━━━━━ EXTRACTED DATA ━━━━━

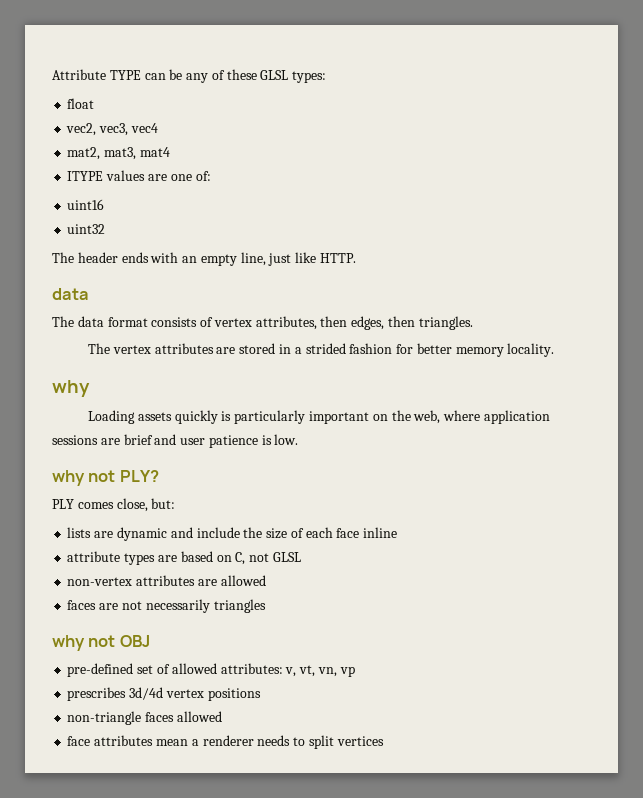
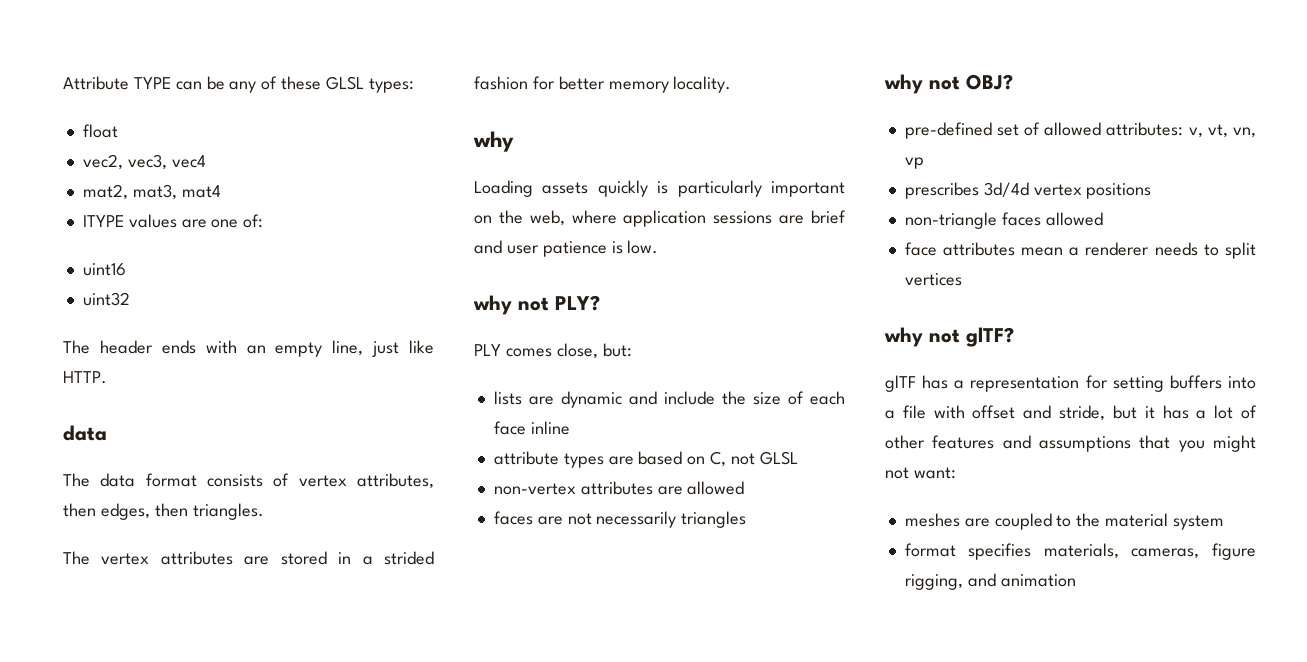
[119,635,150,647] OBJ -> [966,74,1013,90] OBJ?
(384, 741) none -> [884,327,1014,347] [885,375,1256,392] [885,405,1257,421] [885,435,1256,452] [885,467,956,479] [904,513,1224,530] [904,543,1256,560] [904,573,1076,590] // why not glTF? // glTF has a representation for setting buffers into a file with offset and stride, but it has a lot of other features and assumptions that you might not want: // meshes are coupled to the material system // format specifies materials, cameras, figure rigging, and animation

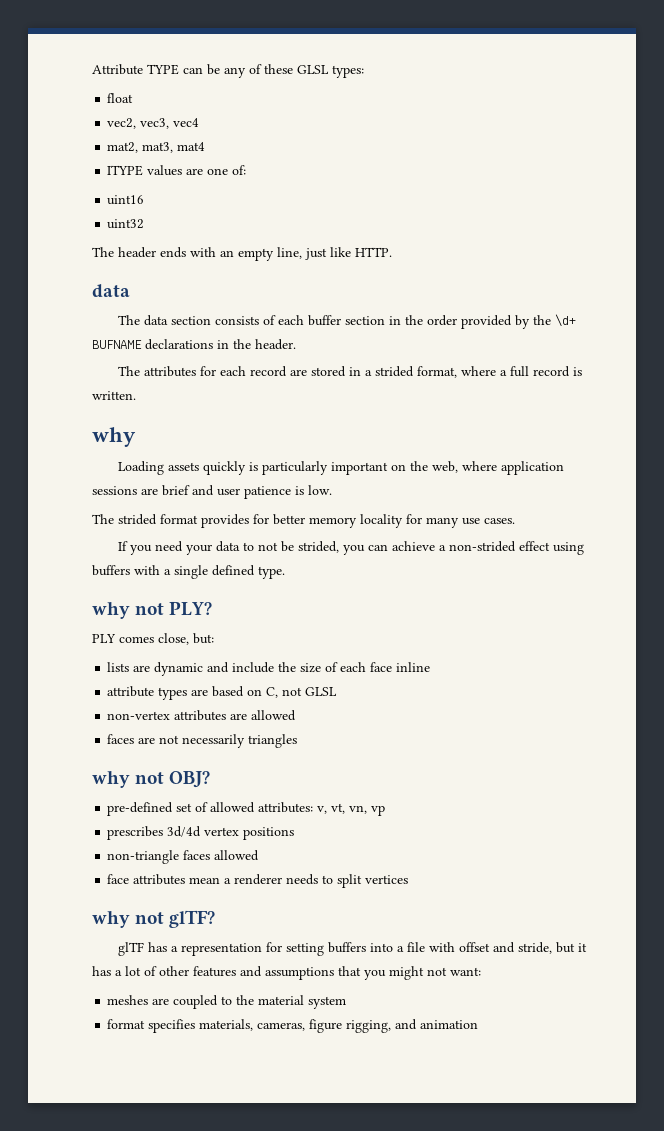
[145,473,197,487] format -> [171,316,212,325] section
[298,473,435,489] [63,503,264,520] [63,551,233,565] vertex attributes, then edges, then triangles. // The vertex attributes -> [278,314,577,329] [92,339,296,350] [118,366,288,377] each buffer section in the order provided by the \d+ BUFNAME declarations in the header. // The attributes for each record
[474,76,732,93] fashion for better memory locality. -> [417,366,583,378] [92,391,136,400] format, where a full record is written.
(659, 247) none -> [92,514,515,528] [118,541,585,555] [92,565,285,579] // The strided format provides for better memory locality for many use cases. // If you need your data to not be strided, you can achieve a non-strided effect using buffers with a single defined type.

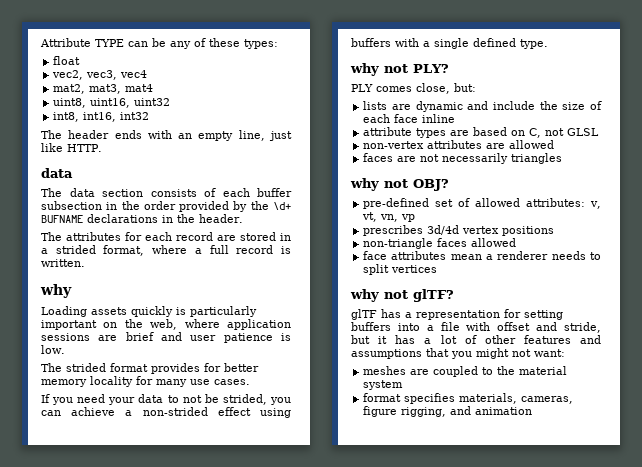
[297,65,329,74] GLSL -> (240, 42) none
[107,165,247,176] [107,195,145,205] [107,219,145,229] ITYPE values are one of: // uint16 // uint32 -> [53,98,171,108] [53,112,150,122] uint8, uint16, uint32 // int8, int16, int32
[345,316,386,325] section -> [41,201,102,210] subsection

━━━━━

Exact lines only, please. Repeat everything from the top of the records through the line containing "[145,473,197,487] format ->", both ends in and pictures out.

- TASK OUTPUT
[119,635,150,647] OBJ -> [966,74,1013,90] OBJ?
(384, 741) none -> [884,327,1014,347] [885,375,1256,392] [885,405,1257,421] [885,435,1256,452] [885,467,956,479] [904,513,1224,530] [904,543,1256,560] [904,573,1076,590] // why not glTF? // glTF has a representation for setting buffers into a file with offset and stride, but it has a lot of other features and assumptions that you might not want: // meshes are coupled to the material system // format specifies materials, cameras, figure rigging, and animation

[145,473,197,487] format -> [171,316,212,325] section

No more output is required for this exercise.